Co-Authors Chad Kālepa Baybayan ʻImiloa Astronomy Center University of Hawaiʻi at Hilo kalepa.baybayan@.edu

Heather Kaluna Department of Physics & Astronomy University of Hawaiʻi at Hilo [email protected]

Kamai, Baybayan, Kaluna

Introduction

In August 2020, I was invited by Dr. Heather Kaluna to connect with Navigator Kālepa Baybayan around the topic of interplanetary exploration. This was a profound and deep opportunity to bring together something incredibly special. Pwo navigators have the highest level of oceanic navigation expertise. It surpasses the equivalent of a Ph.D. and Pwo navigators could be likened to members of the National Academy of Sciences. To speak with Kālepa is an enormous honor and opportunity to learn from an extraordinary leader. Another unique aspect of this collaboration is that Dr. Heather Kaluna is the first Native Hawaiian to earn a Ph.D. in astronomy and myself as the third Native Hawaiian to earn a Ph.D. in physics (behind the late-Dr. Paul Coleman in 1985 and Dr. Carena Church in 2014). In our conversations, Pwo Navigator Kālepa Baybayan, Dr.
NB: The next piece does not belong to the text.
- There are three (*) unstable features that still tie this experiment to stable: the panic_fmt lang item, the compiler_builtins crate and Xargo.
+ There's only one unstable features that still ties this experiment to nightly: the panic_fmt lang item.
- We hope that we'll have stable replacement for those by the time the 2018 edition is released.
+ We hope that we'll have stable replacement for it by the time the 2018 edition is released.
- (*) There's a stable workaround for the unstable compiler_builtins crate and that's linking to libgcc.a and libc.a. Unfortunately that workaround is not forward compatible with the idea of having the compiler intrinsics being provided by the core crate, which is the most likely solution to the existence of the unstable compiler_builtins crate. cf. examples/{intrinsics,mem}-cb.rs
Heather Kaluna, and myself connected as representing different types of explorers.

Dr. Kaluna recognized that in creating this space, we could highlight the value of our Indigenous ​ wayfinders within planetary science. She understood the expertise required to navigate across ​ vast oceans is the exact expertise needed to evaluate what it means to travel beyond our Earth. Our conversation explored who the individuals were that became navigators, how they were able to travel these journeys that were upwards of 3,500 miles and what motivated them to do so. We then drew connections to modern human space exploration and what this new version of exploration means to our global community.

We had multiple conversations through video calls and through writing. During our conversations, key lessons stood out that can be implemented into our process of astronomy, physics, and planetary science. Throughout this document, I will refer to Dr. Kaluna by her first name, Heather, and Pwo Navigator Kālepa Baybayan by his first name, Kālepa. I am able to do this based on the trust we have built with one another. I would like to request that any reader of this article, honor each individual’s earned titles until you have established your relationship with each of them.

I would like to direct the reader to the first paper in this series titled “Creating Spaces for Indigenous Voices within Planetary Science - Part 1” by Kaluna, Baybayan and Kamai. This document is a continuation of the conversation to highlight the value of our Indigenous voices and Polyneisan Navigator expertise within the context of planetary science.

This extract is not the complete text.